Change detection data:

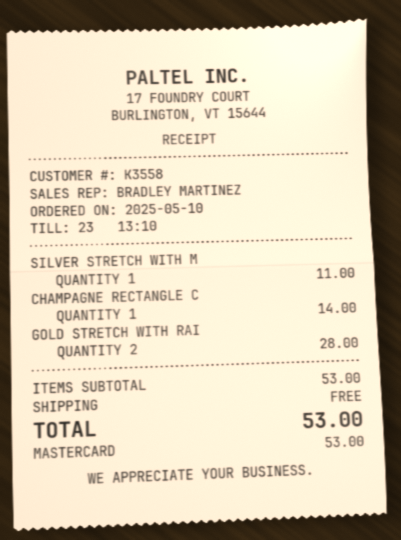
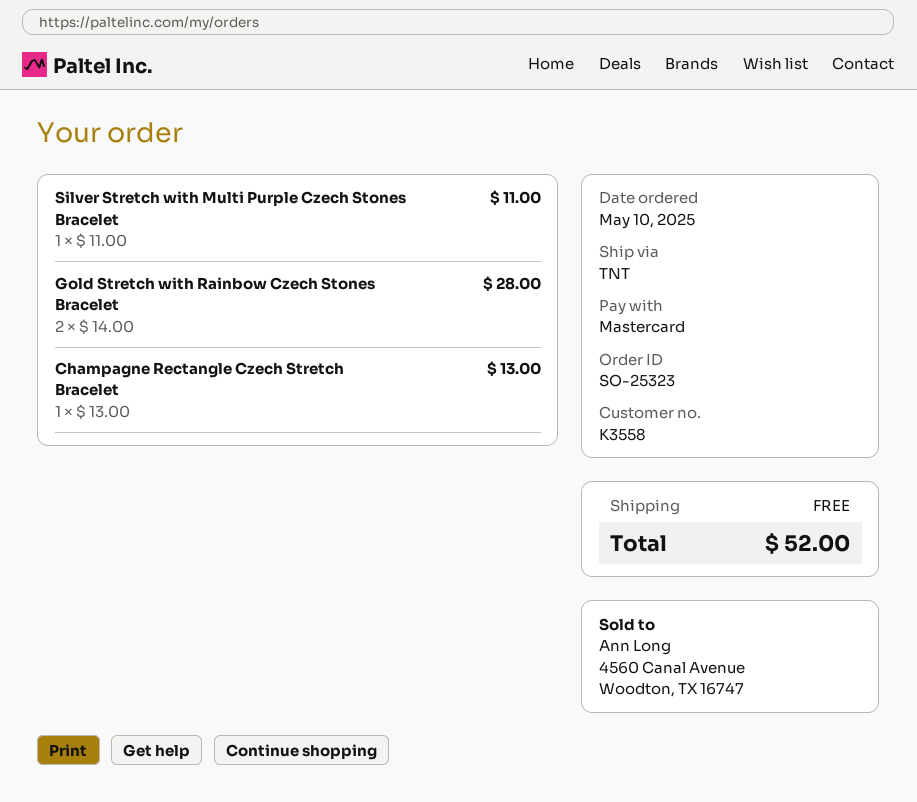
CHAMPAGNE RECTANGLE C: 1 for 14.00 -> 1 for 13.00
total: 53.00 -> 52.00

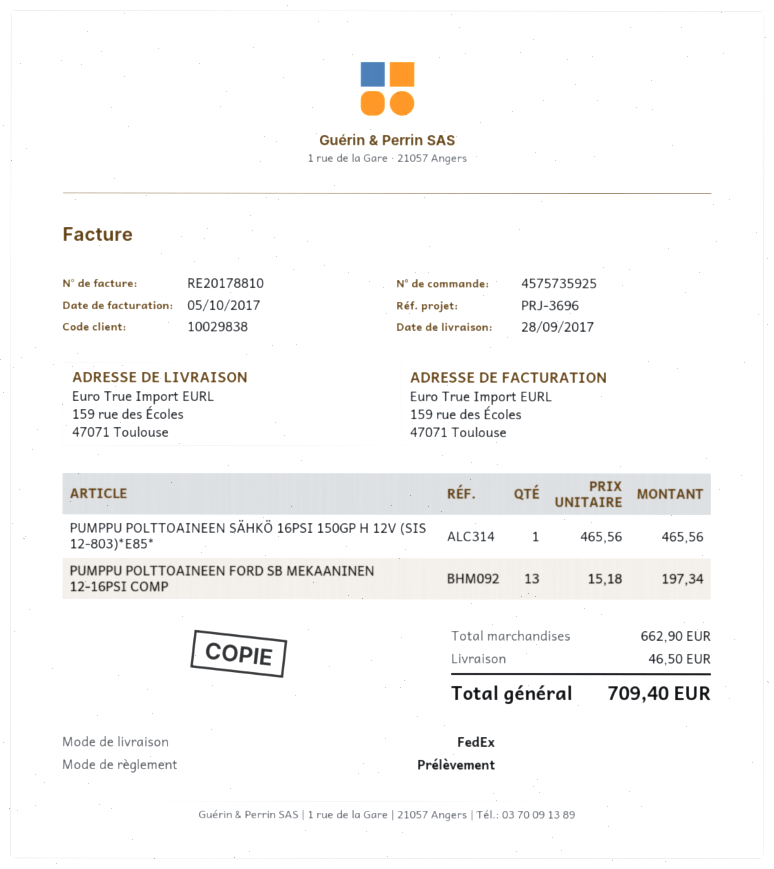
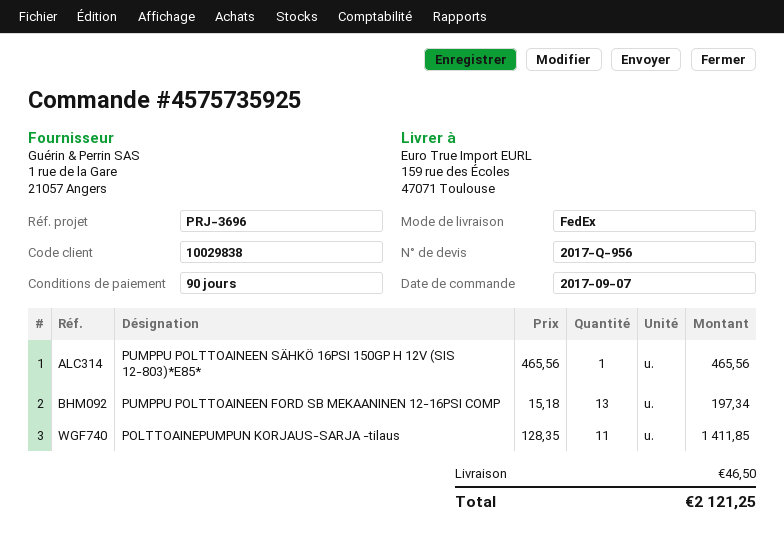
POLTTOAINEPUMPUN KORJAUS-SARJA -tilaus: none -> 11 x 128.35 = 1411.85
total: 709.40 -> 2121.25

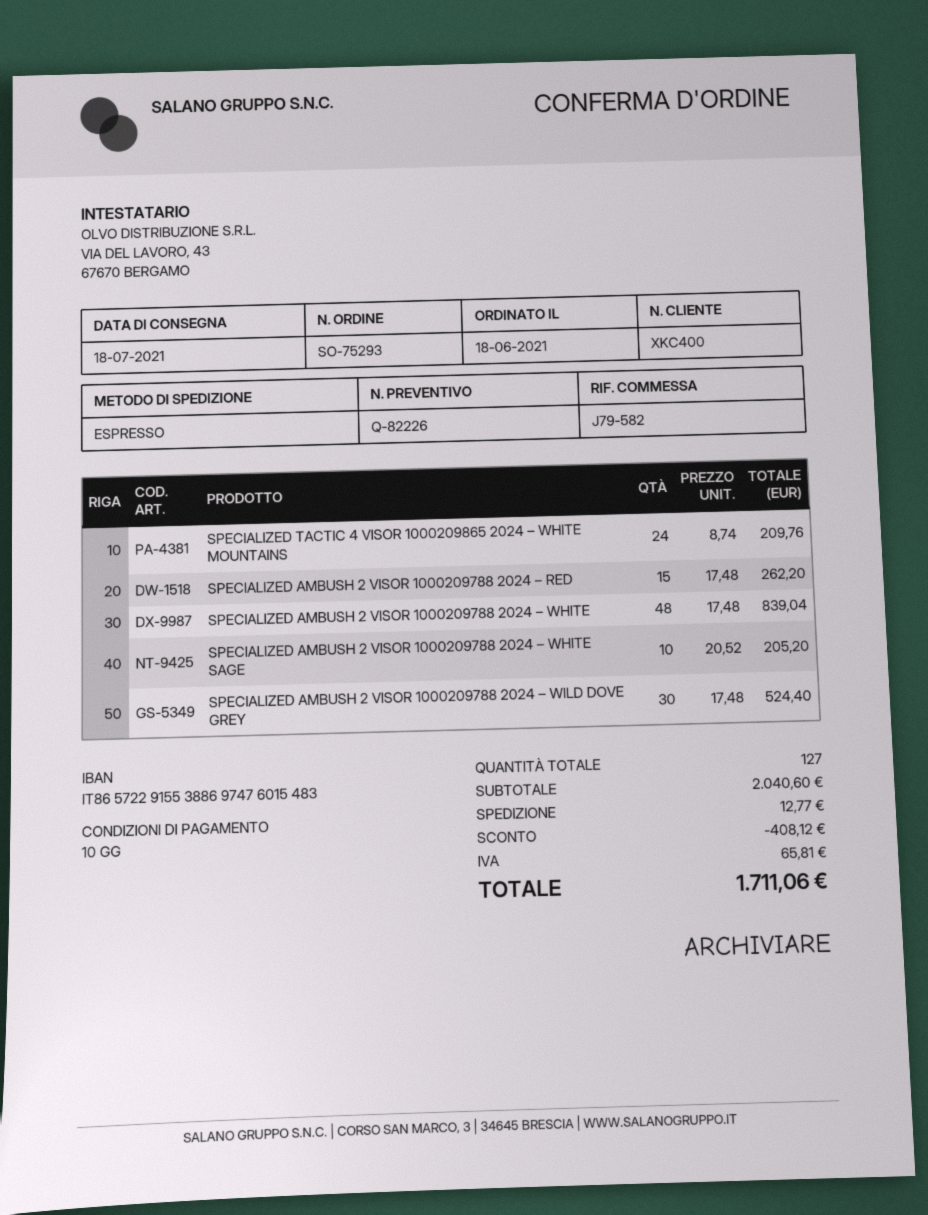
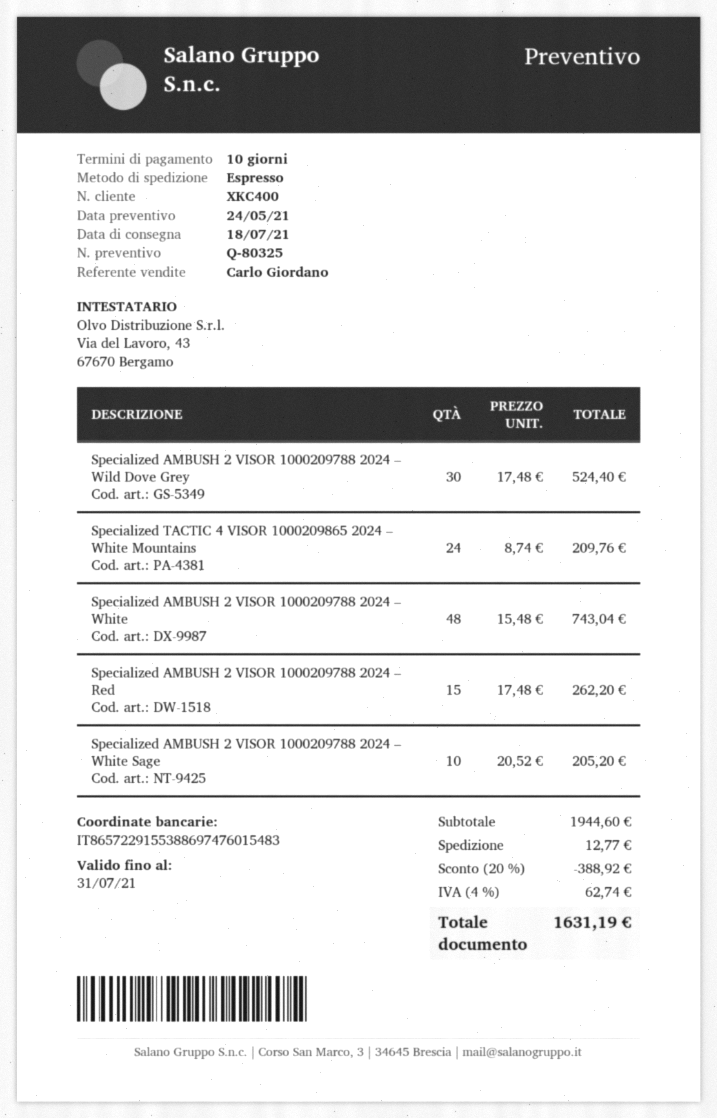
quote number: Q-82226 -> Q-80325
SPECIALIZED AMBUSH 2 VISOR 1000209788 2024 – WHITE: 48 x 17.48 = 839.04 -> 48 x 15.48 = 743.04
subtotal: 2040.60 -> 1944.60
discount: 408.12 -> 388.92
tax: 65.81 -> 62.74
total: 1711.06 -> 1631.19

EXERCISE DIRECTIONS: Retype exactly, and only, the lines from the one containing "total: 709.40 -> 2121.25" through the end of the records above. Pictures stay out of the copy.

SOLUTION TO THIS TASK:
total: 709.40 -> 2121.25

quote number: Q-82226 -> Q-80325
SPECIALIZED AMBUSH 2 VISOR 1000209788 2024 – WHITE: 48 x 17.48 = 839.04 -> 48 x 15.48 = 743.04
subtotal: 2040.60 -> 1944.60
discount: 408.12 -> 388.92
tax: 65.81 -> 62.74
total: 1711.06 -> 1631.19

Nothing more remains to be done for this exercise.